Review on April 30, 2009
As the aging process commences, brittle nails are one of the first signs of approaching social security checks. The body loses its ability to retain water, leading to dry itchy skin, thinning hair, and brittle nails. Yet something far more sinister could be the cause: arsenic poisoning. A flood of case reports have been issued that show that brittle nails could indicate that one has been slowly poisoned with arsenic, be it in housing materials, the water supply, or slipped maliciously in one's after-dinner brandy.
More common however is the recently discovered link between inadvertent arsenic poisoning and prevalent nutritional supplements, most notably sea kelp, which can lead to brittle nails. In a 1998 report published by the California Department of Health, it was found that approximately 1/3 of traditional Asian medicines sold within the state contained some traces of heavy metals, including arsenic.

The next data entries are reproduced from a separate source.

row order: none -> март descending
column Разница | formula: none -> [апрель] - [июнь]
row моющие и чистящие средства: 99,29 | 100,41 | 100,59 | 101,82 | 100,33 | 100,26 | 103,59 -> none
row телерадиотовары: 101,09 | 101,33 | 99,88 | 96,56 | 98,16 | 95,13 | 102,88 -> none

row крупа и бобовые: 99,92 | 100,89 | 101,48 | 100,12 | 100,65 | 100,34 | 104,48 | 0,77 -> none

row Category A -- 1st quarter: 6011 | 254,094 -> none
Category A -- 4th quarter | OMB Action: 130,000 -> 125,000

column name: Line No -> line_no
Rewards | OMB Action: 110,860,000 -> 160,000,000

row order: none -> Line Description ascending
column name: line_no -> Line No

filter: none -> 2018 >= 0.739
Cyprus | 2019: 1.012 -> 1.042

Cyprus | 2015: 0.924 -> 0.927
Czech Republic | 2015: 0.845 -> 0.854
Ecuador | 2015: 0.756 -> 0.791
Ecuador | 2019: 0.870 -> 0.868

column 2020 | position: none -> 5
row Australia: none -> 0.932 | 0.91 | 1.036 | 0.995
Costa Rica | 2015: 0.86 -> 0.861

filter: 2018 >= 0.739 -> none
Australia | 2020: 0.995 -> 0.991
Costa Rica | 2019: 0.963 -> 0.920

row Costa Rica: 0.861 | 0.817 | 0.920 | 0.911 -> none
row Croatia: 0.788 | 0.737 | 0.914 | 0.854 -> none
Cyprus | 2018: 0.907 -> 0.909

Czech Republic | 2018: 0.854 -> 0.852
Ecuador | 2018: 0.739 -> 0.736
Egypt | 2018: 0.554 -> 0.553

While this heavy metal intoxication is difficult to impossible to detect, it is important for consumers to be on the lookout for early warning signs such as brittle nails.
Naturally as brittle nails are such a common condition, affecting up to 20% of women, there are other signs to look for before reaching a state of unnecessary panic. Brittle nails can also be caused by trauma to the nail bed, exposure to detergents, or of conditions such as low thyroid function. Arsenic poisoning usually manifests itself not only with brittle nails but with other symptoms, including fatigue, hair loss, and skin problems.
As always, experts urge patients suffering from any combination of these symptoms along with brittle nails to seek the advice of a health care professional. In light of these recent findings that sea kelp and other commonly ingested nutritional supplements may contain an unsafe concentration of arsenic, it may be worth mentioning this possibility to a doctor.
- Amster, Eric. "Case Report: Potential Arsenic Toxicosis Secondary to Herbal Kelp Supplement," Environmental Health Perspectives. Vol. 115 (4); April 2007.